Varsity golfer Robert Harper plays in a royal-blue Izod shirt. It is the same shirt he wore when he first broke par at the age of nine. It is a bit small, he says, but once again he will be wearing it this spring.

"What we all do is make an effort to get a handle on our lives," says head tennis and squash coach David Fish. "People have an experience, a tough match where they were on top, and they associate all the variables of that experience as having to be present."

In the next confrontation, he adds, the player will want to reproduce his previous performance To do this, all the variables will also have to be reproduced.

With this systemization, a superstition, is so incorporated into the repertoire that it is inseparable from it.
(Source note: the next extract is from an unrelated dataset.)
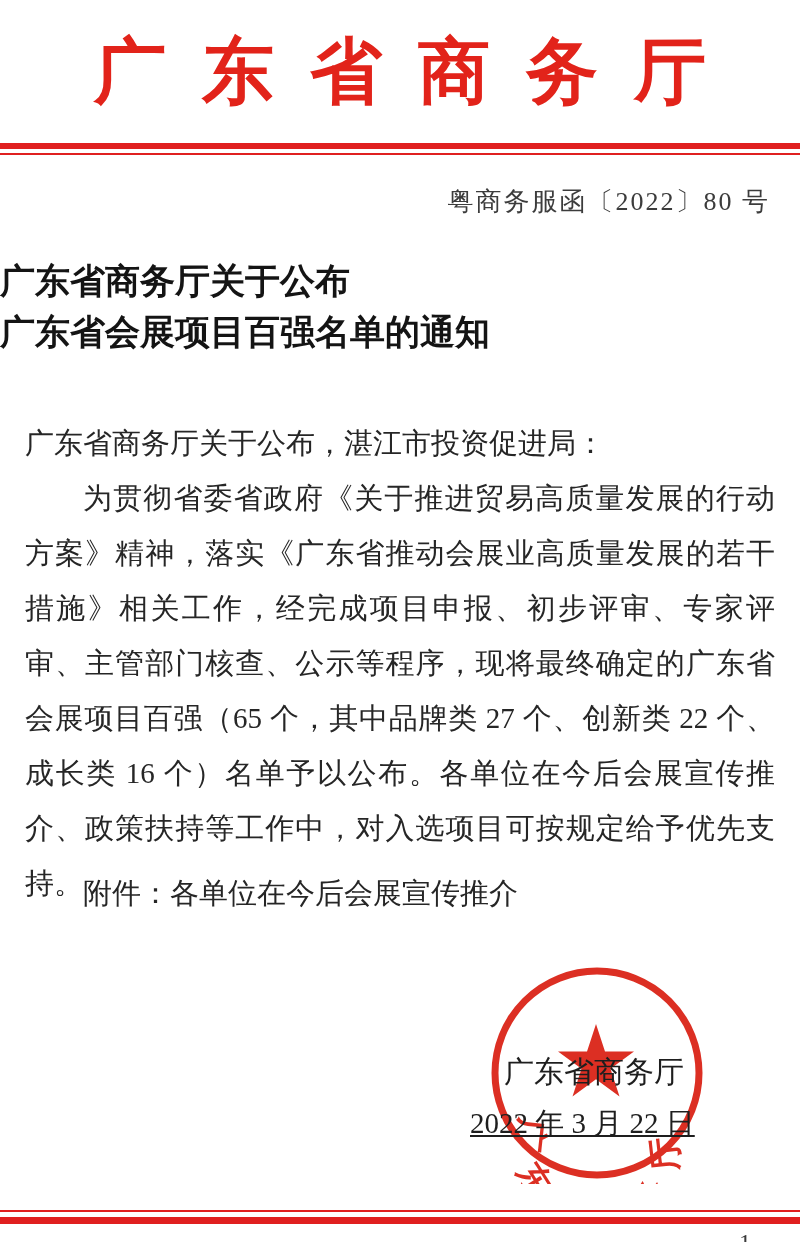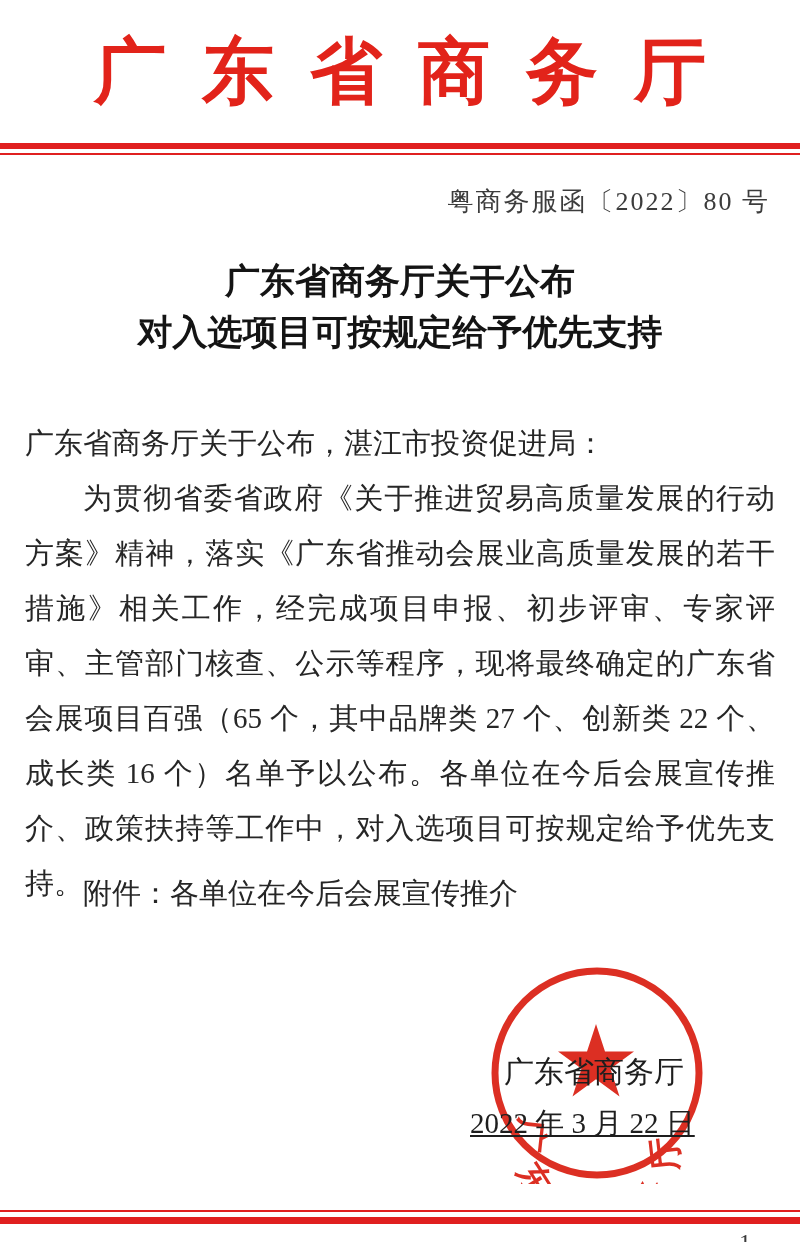"广东省商务厅关于公布" .doc-title { text-align: center -> left }
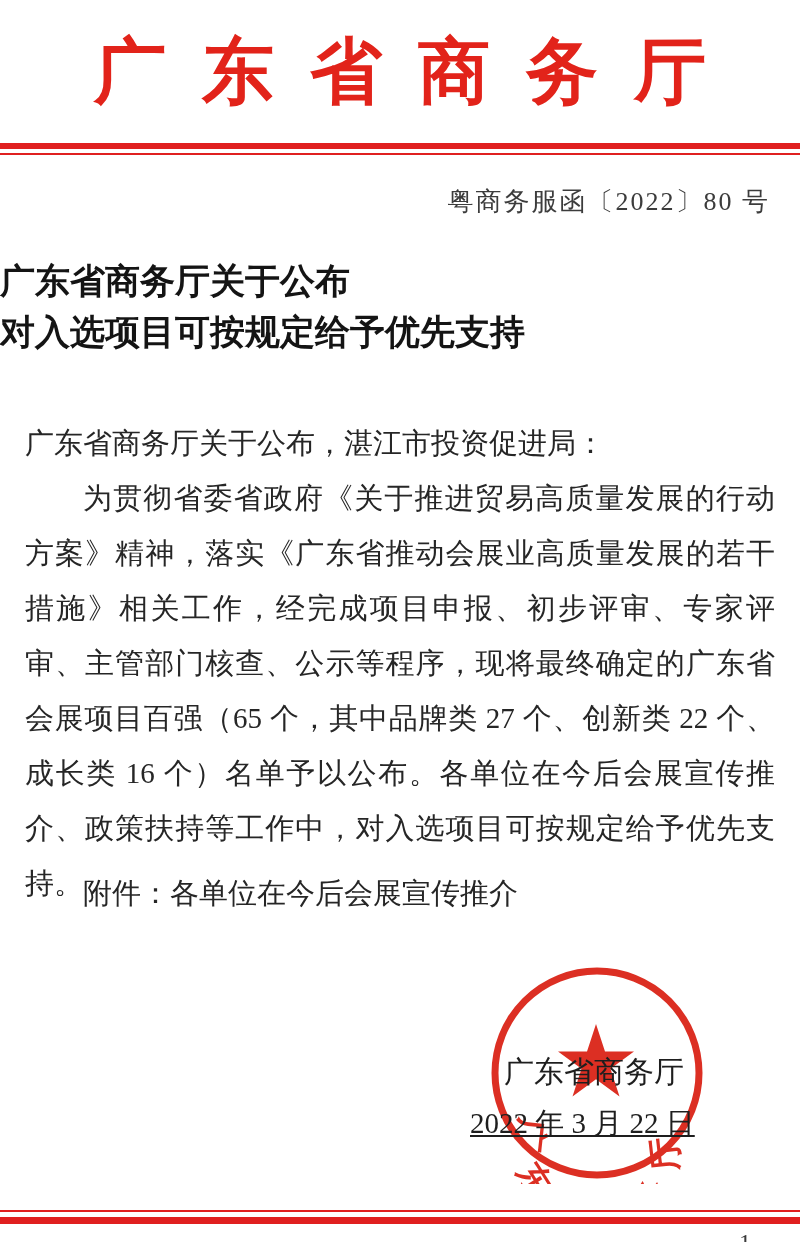"对入选项目可按规定给予优先支持" div { text: 对入选项目可按规定给予优先支持 -> 广东省会展项目百强名单的通知 }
"I always wipe the bottom of my sneakers with my right hand, then my left," says Sean P. Doyle '85, a varsity volleyball player, adding. "I put everything on right to left." Doyle has been doing this for five years.

Women's varsity swimming team co-captain Cary Mazzone '85 says, "I stretch in a particular way, and I always stretch in the same way."

Men's varsity hockey player and this year's Ivy Player of the Year Scott Fusco '86 puts on each part of his uniform at a certain time before game-start. "Anything you do to make yourself comfortable, to help yourself play better, is a good idea," he says.

Varsity basketball upstart Keith Webster '87 has his own careful routine as well. "I tuck in my shirt and lace my sneakers in a certain way," he says. "Everything is in a certain routine pattern." Webster also says that if the pattern is not followed exactly, it will "hang on my mind a bit."

It is often hard to distinguish between technique and superstition in sports. Harvard men's tennis singles whiz William Stanley '87 includes his penchant for bouncing the ball four times before each serve in the category of technique, specifically rhythm.